🐟 Crispy-Skin Salmon with Roasted Fennel, Caramelized Carrots & Lemon-Dill Vibes ✨
This is not your average salmon dinner.
It’s juicy, crisp, citrusy, and loaded with flavor — all balanced by sweet roasted carrots and soft fennel. A total showstopper that’s easy to pull off.
🛒 What you’ll need (serves 2):
For the salmon:
2 salmon fillets (skin-on)
1 lemon (thinly sliced)
Fresh dill
Salt & pepper
Olive oil
For the veggies:
3 large carrots (cut into chunks)
1 fennel bulb (sliced)
1 red onion (chopped)
1 garlic clove (minced)
Chili flakes (optional)
Salt, pepper, olive oil
For the green herb sauce (optional):
Handful of fresh herbs (basil, parsley, dill)

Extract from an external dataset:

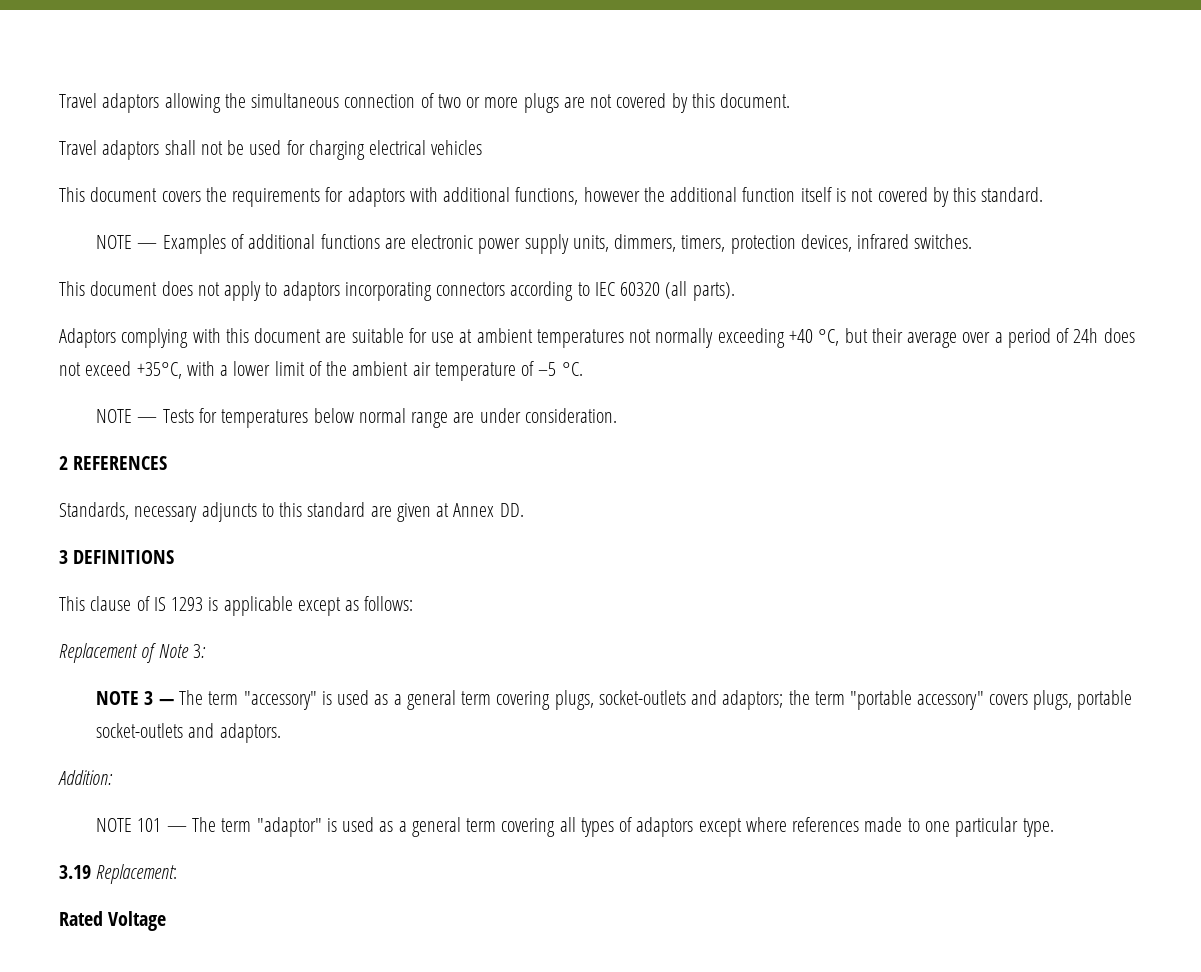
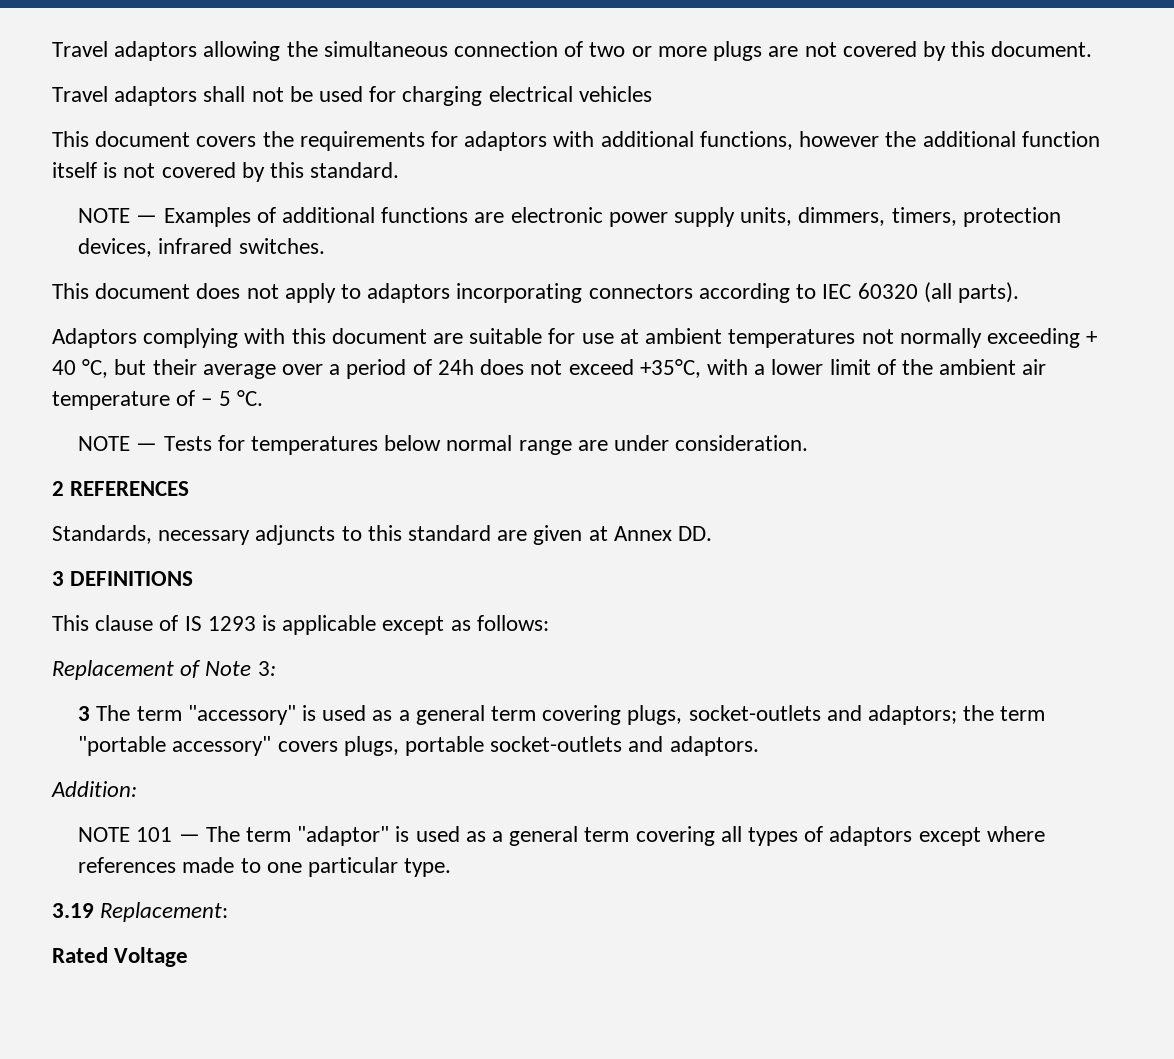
- Adaptors complying with this document are suitable for use at ambient temperatures not normally exceeding +40 °C, but their average over a period of 24h does not exceed +35°C, with a lower limit of the ambient air temperature of –5 °C.
+ Adaptors complying with this document are suitable for use at ambient temperatures not normally exceeding + 40 °C, but their average over a period of 24h does not exceed +35°C, with a lower limit of the ambient air temperature of – 5 °C.
- NOTE 3 — The term "accessory" is used as a general term covering plugs, socket-outlets and adaptors; the term "portable accessory" covers plugs, portable socket-outlets and adaptors.
+ 3 The term "accessory" is used as a general term covering plugs, socket-outlets and adaptors; the term "portable accessory" covers plugs, portable socket-outlets and adaptors.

1 tbsp yogurt or crème fraîche
1 tsp mustard
Juice of ½ lemon
Pinch of salt
🔥 How to make it:
-
Roast the veggies
Preheat oven to 200°C (390°F). Toss carrots, fennel, onion, and garlic with olive oil, salt, pepper, and a pinch of chili flakes. Roast for 25–30 minutes until golden and soft. -
Sear the salmon
Pat salmon dry, season with salt and pepper. Sear skin-side down in a hot pan with a splash of oil for 3–4 minutes until the skin is crispy. Flip, top with lemon slices and fresh dill, and cook for another 2–3 minutes. -
Make the sauce
Blend all sauce ingredients until smooth and creamy. Adjust seasoning to taste. -
Plate it up
Serve the salmon over a bed of roasted veggies, spoon over some green herb sauce, and finish with extra dill.